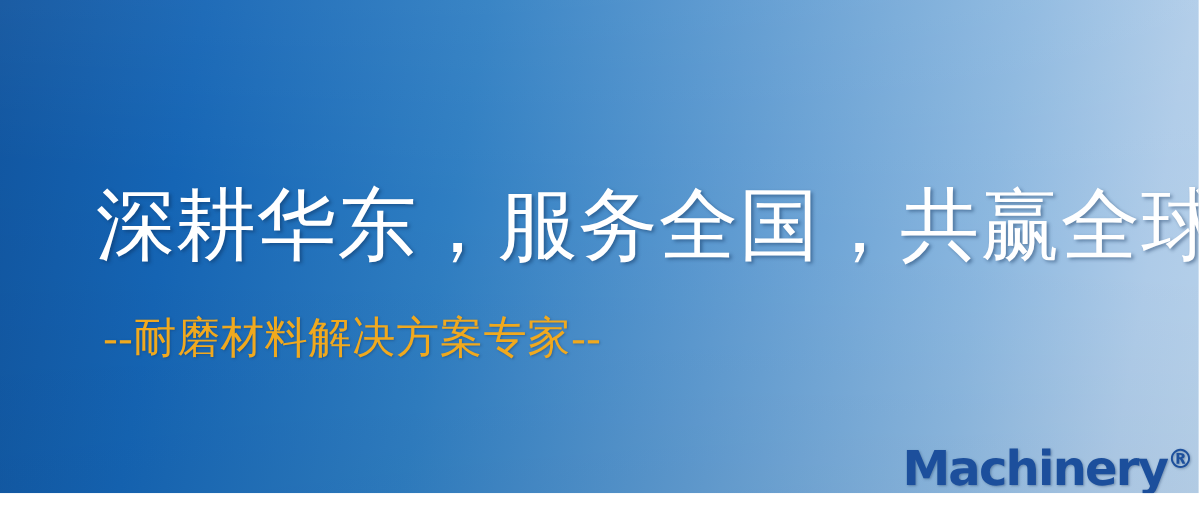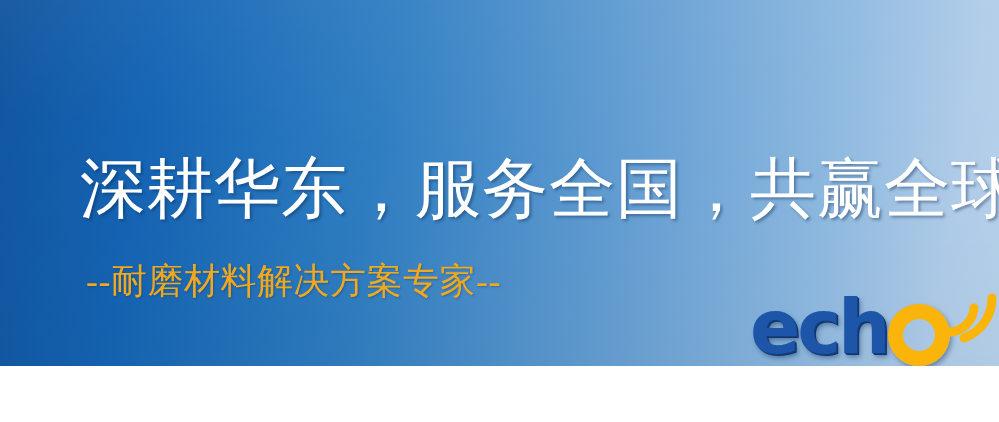"深耕华东，服务全国，共赢全球" #banner { height: 366px -> 411px }
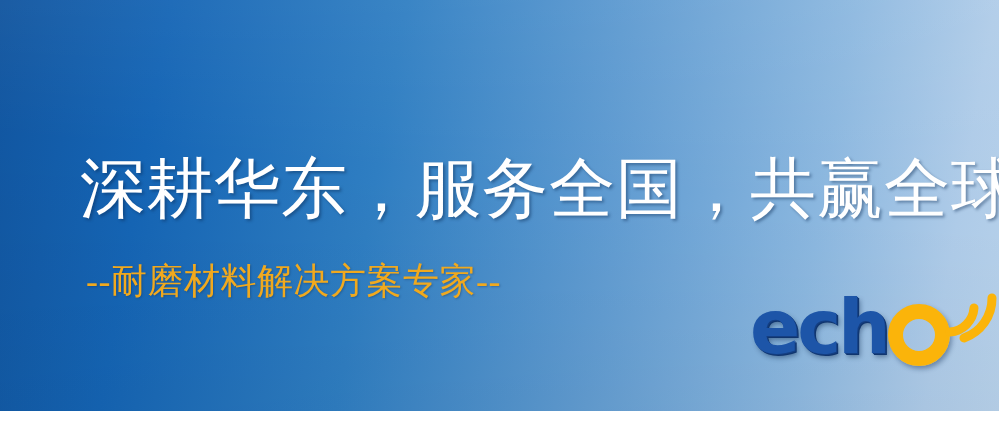"ech" div { html: <div> <span>ech</span> <span></span> <span> <svg> <g> <path></path> <path></path> </g> </svg> </span> </div> -> none }
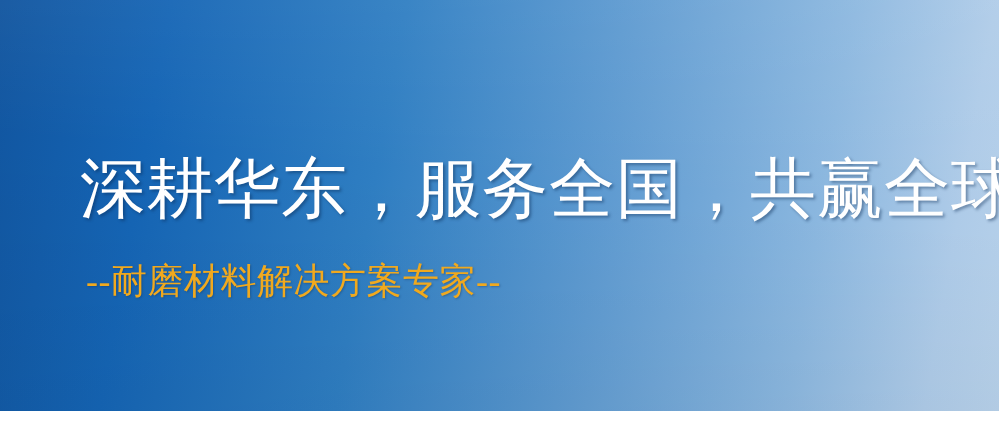"Machinery®" div { html: none -> <div> <span>Machinery</span><span>®</span> </div> }
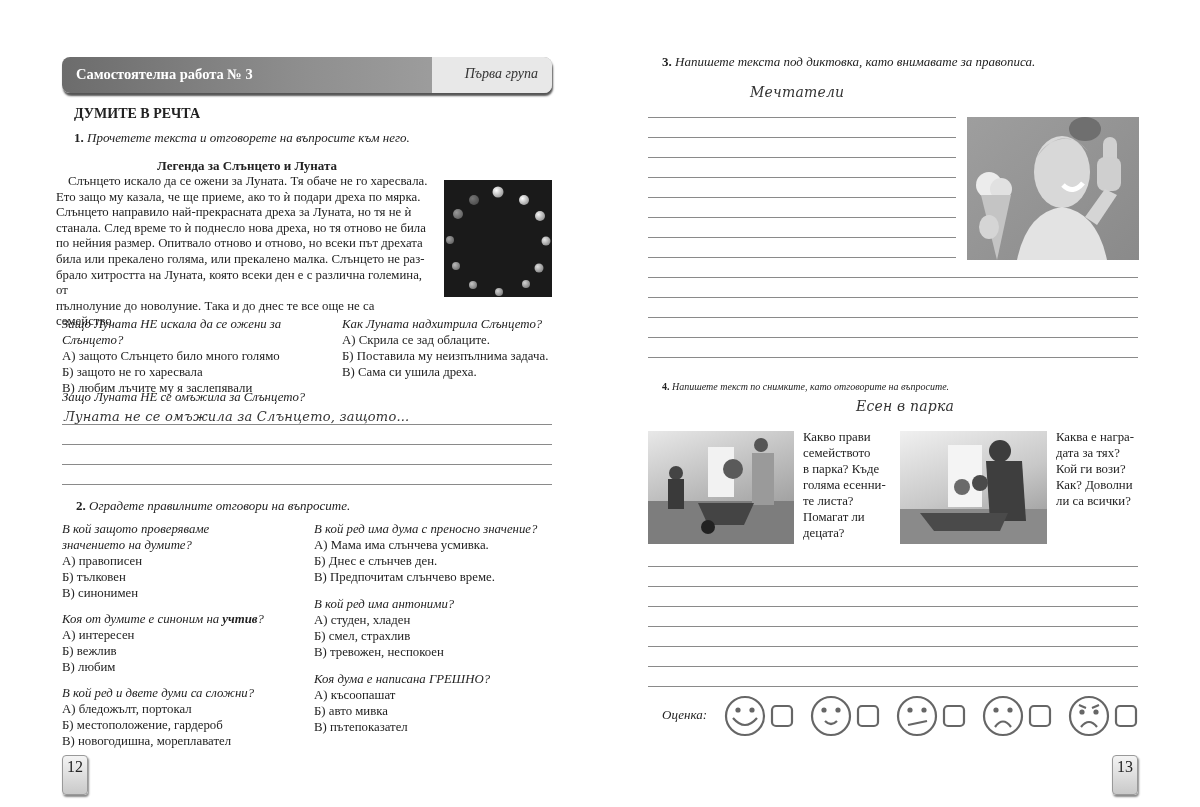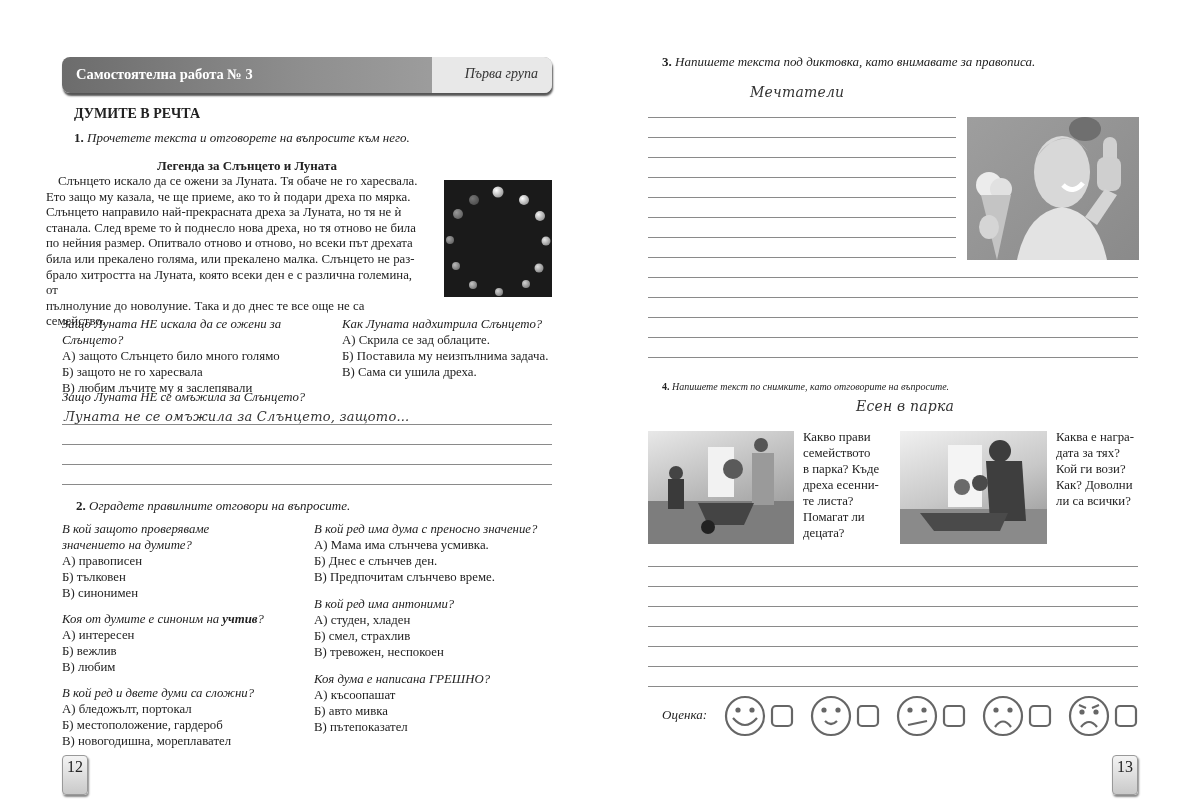"Слънцето искало да се ожени" div.abs { left: 46px -> 56px }
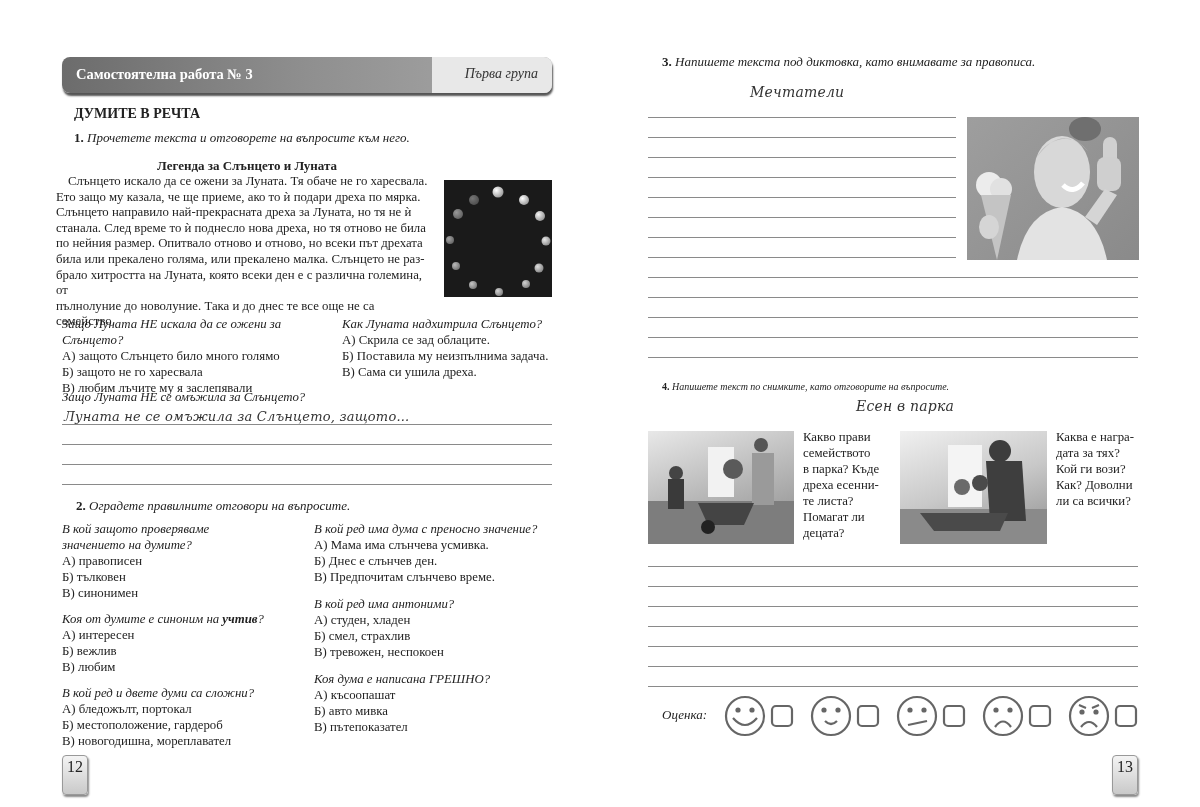"дреха есенни-" div { text: дреха -> голяма }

********

[ACTIVITY] Transcribe the whole listing exactly as it stands, apart from the pictures.

[FINAL ANSWER]
"深耕华东，服务全国，共赢全球" #banner { height: 366px -> 411px }
"ech" div { html: <div> <span>ech</span> <span></span> <span> <svg> <g> <path></path> <path></path> </g> </svg> </span> </div> -> none }
"Machinery®" div { html: none -> <div> <span>Machinery</span><span>®</span> </div> }
"Слънцето искало да се ожени" div.abs { left: 46px -> 56px }
"дреха есенни-" div { text: дреха -> голяма }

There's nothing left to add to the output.